Work to be completed
Set down all of the entries below word for word, with the pictures left out.

==== Information shown ====

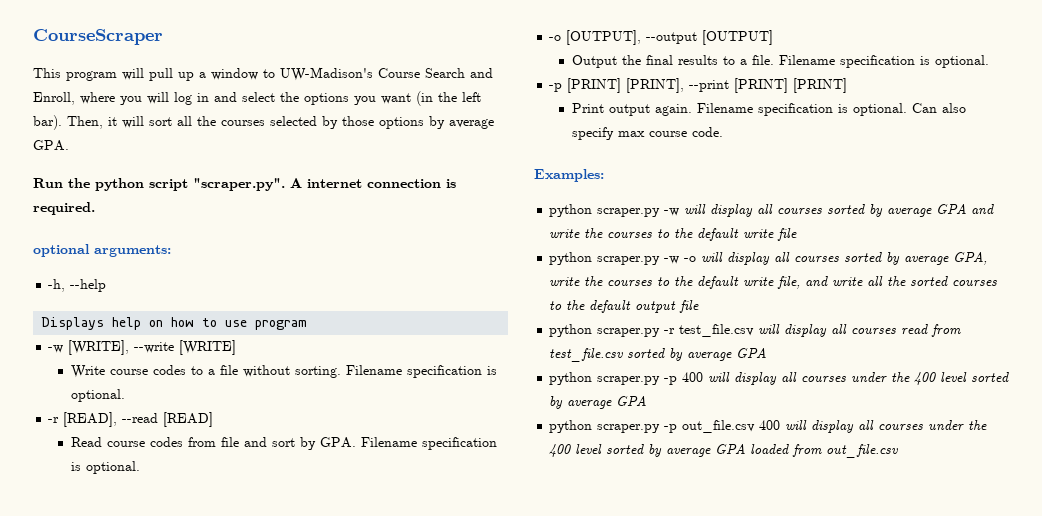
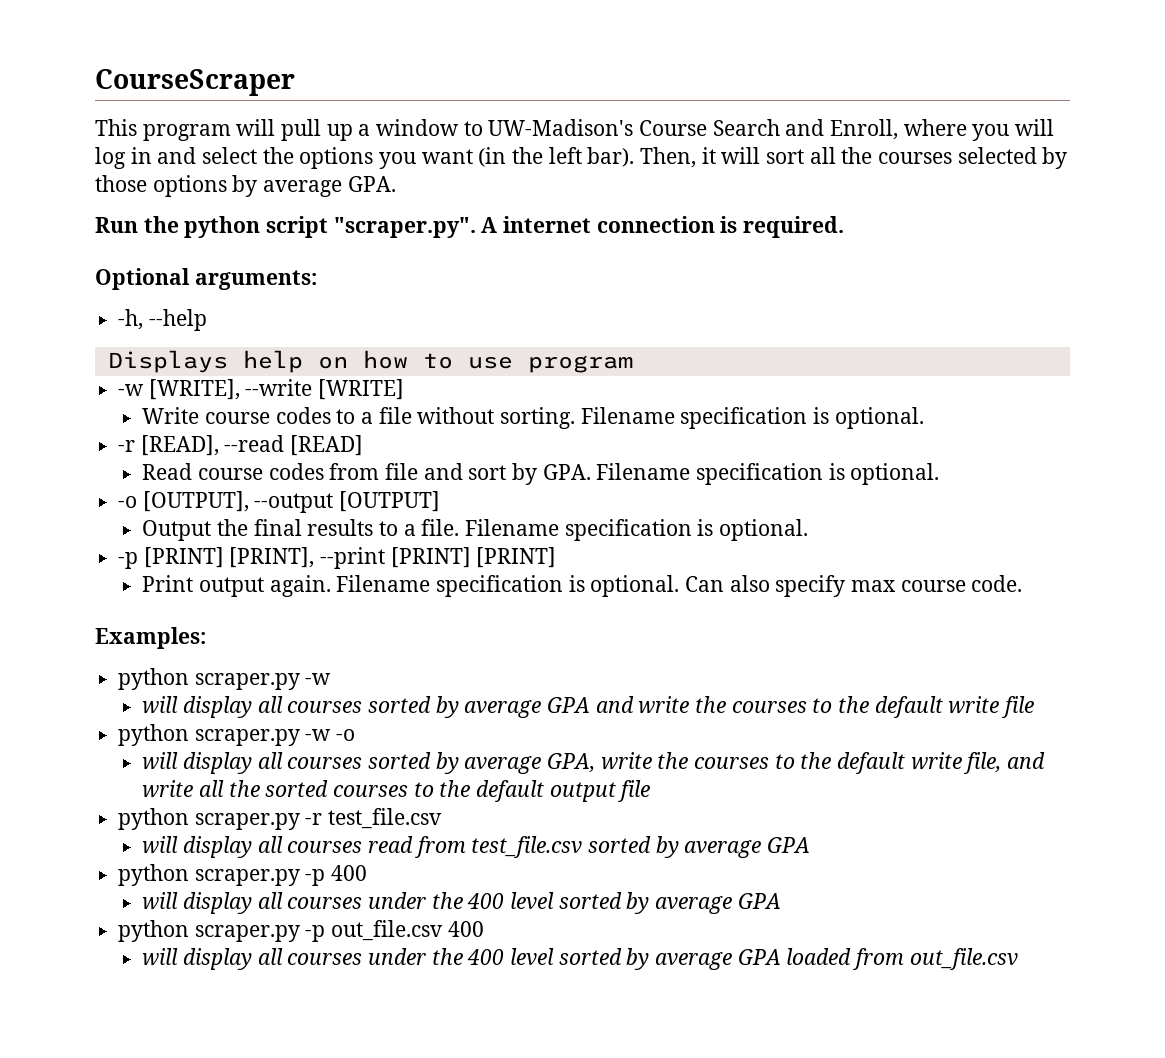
[33,244,90,257] optional -> [95,268,190,290] Optional
(680, 212) none -> (332, 679) //
(697, 259) none -> (356, 735) //
(755, 330) none -> (443, 818) //
(704, 377) none -> (368, 873) //
(781, 425) none -> (484, 929) //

====

Reply to the task
[33,244,90,257] optional -> [95,268,190,290] Optional
(680, 212) none -> (332, 679) //
(697, 259) none -> (356, 735) //
(755, 330) none -> (443, 818) //
(704, 377) none -> (368, 873) //
(781, 425) none -> (484, 929) //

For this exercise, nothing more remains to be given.